Долголетний труд завершен, он выполнен на пределе творческих возможностей и физических сил. Потому и сказал писатель в Омске: я счастлив… Но и тревог своих перед читателями он не скрыл. Эти тревоги — о состоянии литературы в обществе, о ее будущности.
«Из былой властительницы дум литература становится скромной Золушкой на балу, где ее не ждут и куда ее не зовут», -говорил он. Замечу от себя, это точно. Похоже, Советский Союз был последней страной, где литература еще властвовала думами. Ну, у Золушки все хорошо закончилось, на то и сказка, а вот литераторам не приходится на чудо надеяться. Для рынка — книга просто товар, что-то вроде штамповки в эпоху штамповок, когда те, кто заправляет на рынке уже и души людские норовят штамповать на свой торгашеский вкус...
«Быть может, в этом новом, неведомом нам мире человек будет постепенно разучиваться думать о высоком, о вечном, живя лишь заботой, как заработать на пропитание, как поставить на ноги детей и вечером успеть к трансляции хоккейного или футбольного матча. Но тогда, боюсь, литературе совсем уж не останется места в умах и сердцах людей. Когда она перестанет осознавать свое назначение быть всегда на переднем крае жизни, быть вот этой вечно неумолкающей совестью человечества, она будет просто-напросто обречена уйти в небытие».
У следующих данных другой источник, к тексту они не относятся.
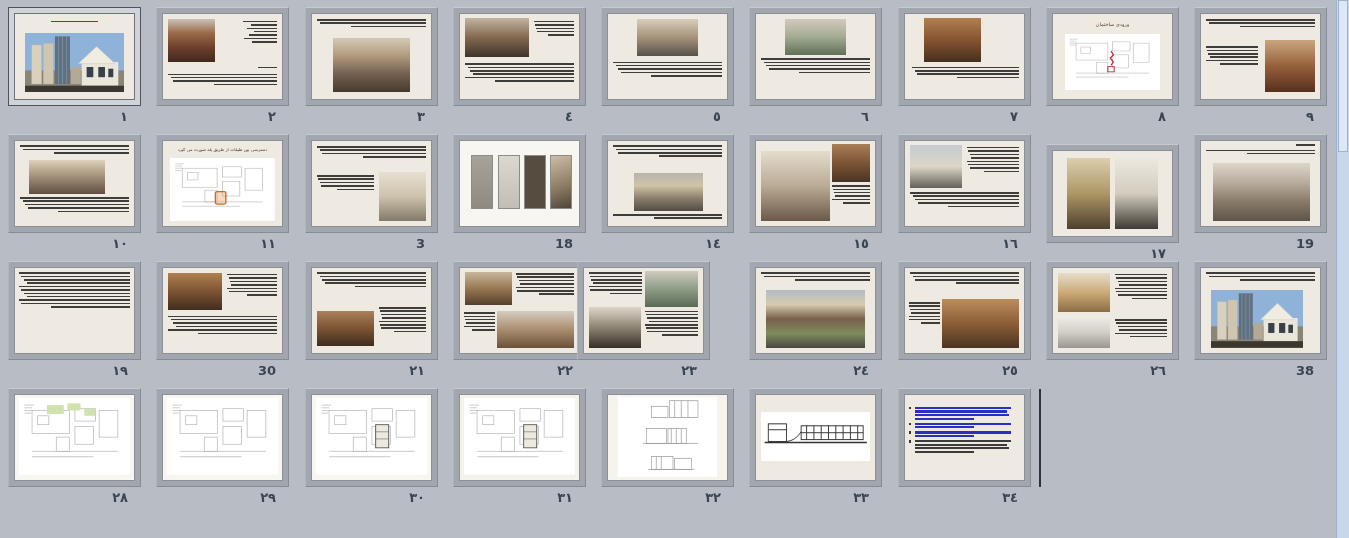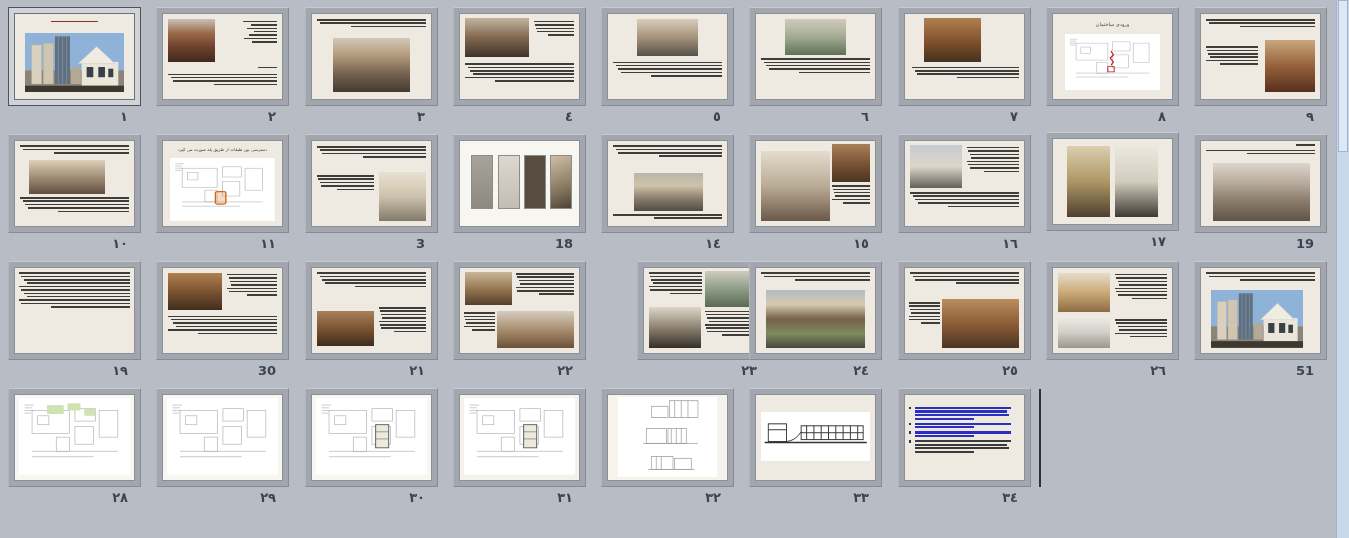--- a/index.html
+++ b/index.html
@@ -317,7 +317,7 @@
         </div>
         <div class="num">١٦</div>
       </div>
-      <div class="sl" style="left: 1046px; top: 132px;">
+      <div class="sl" style="left: 1046px; top: 144px;">
         <div class="cv" style="background: rgb(238, 234, 225);">
           <div class="it" style="left: 12%; top: 8%; width: 36%; height: 84%; background: linear-gradient(rgb(219, 207, 174) 0%, rgb(173, 151, 101) 50%, rgb(78, 64, 47) 100%);"></div>
           <div class="it" style="left: 52%; top: 8%; width: 36%; height: 84%; background: linear-gradient(rgb(236, 232, 223) 0%, rgb(211, 205, 191) 50%, rgb(62, 58, 51) 100%);"></div>

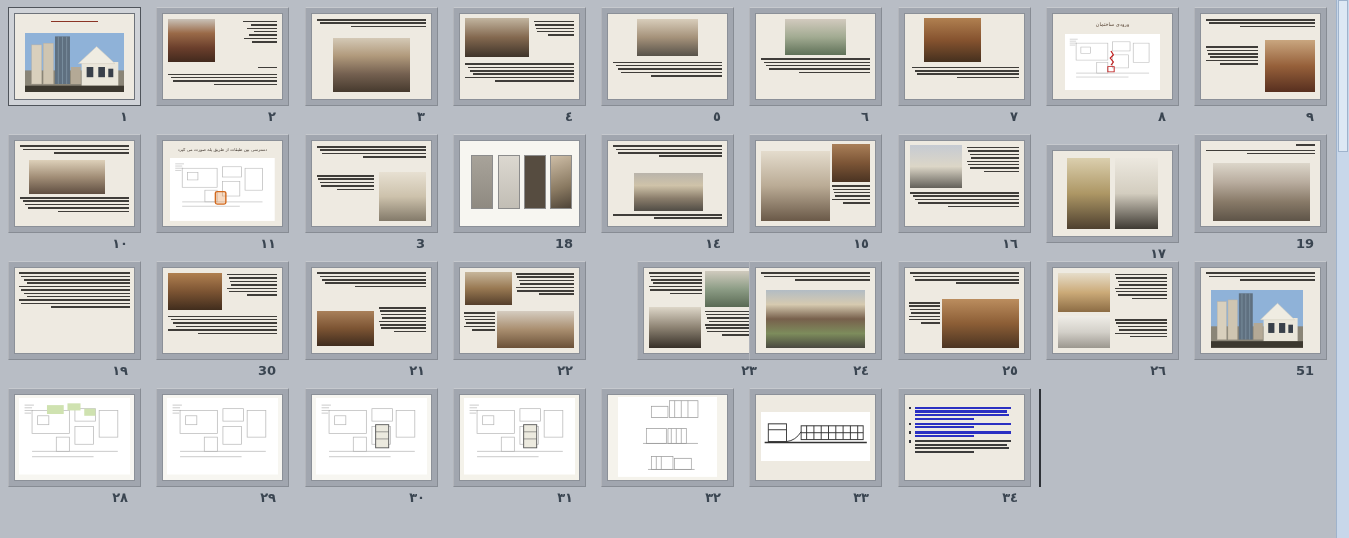--- a/index.html
+++ b/index.html
@@ -425,7 +425,7 @@
         </div>
         <div class="num">٢٢</div>
       </div>
-      <div class="sl" style="left: 637px; top: 261px;">
+      <div class="sl" style="left: 577px; top: 261px;">
         <div class="cv" style="background: rgb(238, 234, 225);">
           <div class="it" style="left: 4%; top: 5%; width: 45%;">
             <div class="tl" style="background: rgb(63, 61, 57); width: 100%; margin-left: auto;"></div>

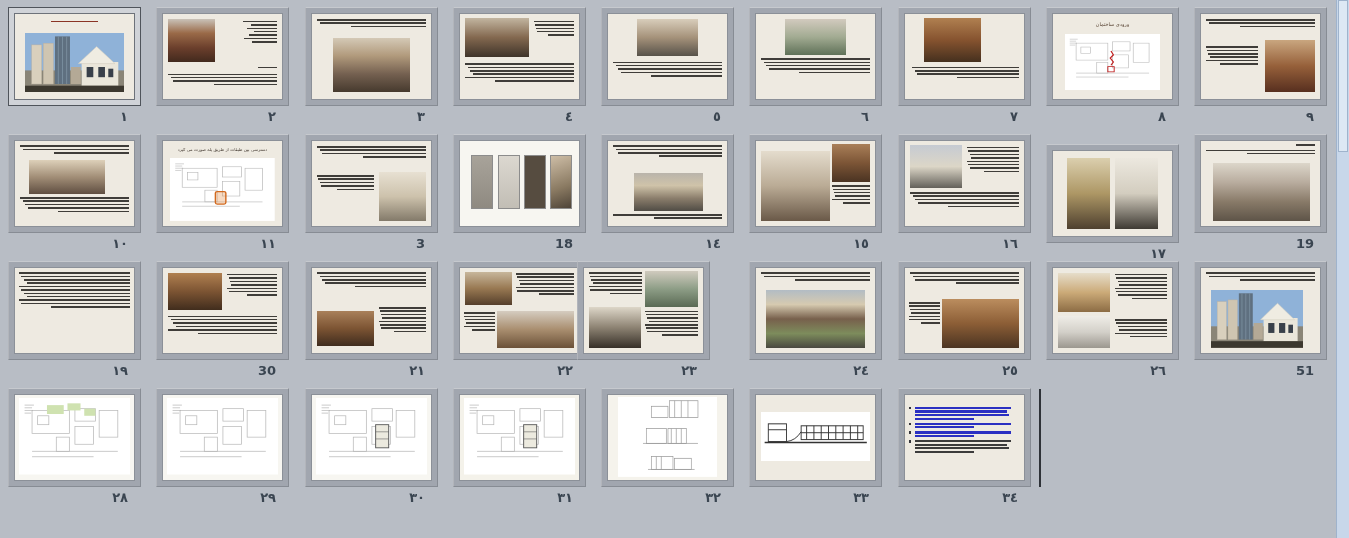--- a/index.html
+++ b/index.html
@@ -535,7 +535,7 @@
             </svg>
           </div>
         </div>
-        <div class="num">51</div>
+        <div class="num">38</div>
       </div>
       <div class="sl" style="left: 8px; top: 388px;">
         <div class="cv" style="background: rgb(247, 246, 241);">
Старый писатель и раньше высказывал не менее горькие для себя мысли. И все-таки своих собратьев по перу он призывает не поддаваться чувству безысходности и отчаяния. Он вспоминает тех, кто умел смотреть не отворачиваясь в лицо зла, в его черную бездну — и был способен при этом видеть за ее пределами бессмертную красоту и добро. «Шекспир и Гете, Пушкин и Абай — разве не были они именно такого закала творцы?»
«Человеку не дано знать будущего ни своего, ни собственного народа. Все, что в его силах, — честно исполнять свой долг, исполнять с достоинством, понимая, что закладываешь пусть небольшой, но от этого ничуть не менее значимый фрагмент непрерывного пути рода человеческого». Так он недавно сказал в интервью «Литературной газете».
Ничего необычного или нового в этих словах. Они стары, как мир. Просты, как понятия мужества и верности. Но не напрасно слово молвится. Слово — это всегда выбор между добром и злом, между благом и погибелью. Слово — или созидает, или разрушает.
Нурпеисов подтвердил эти простые слова всей своей жизнью.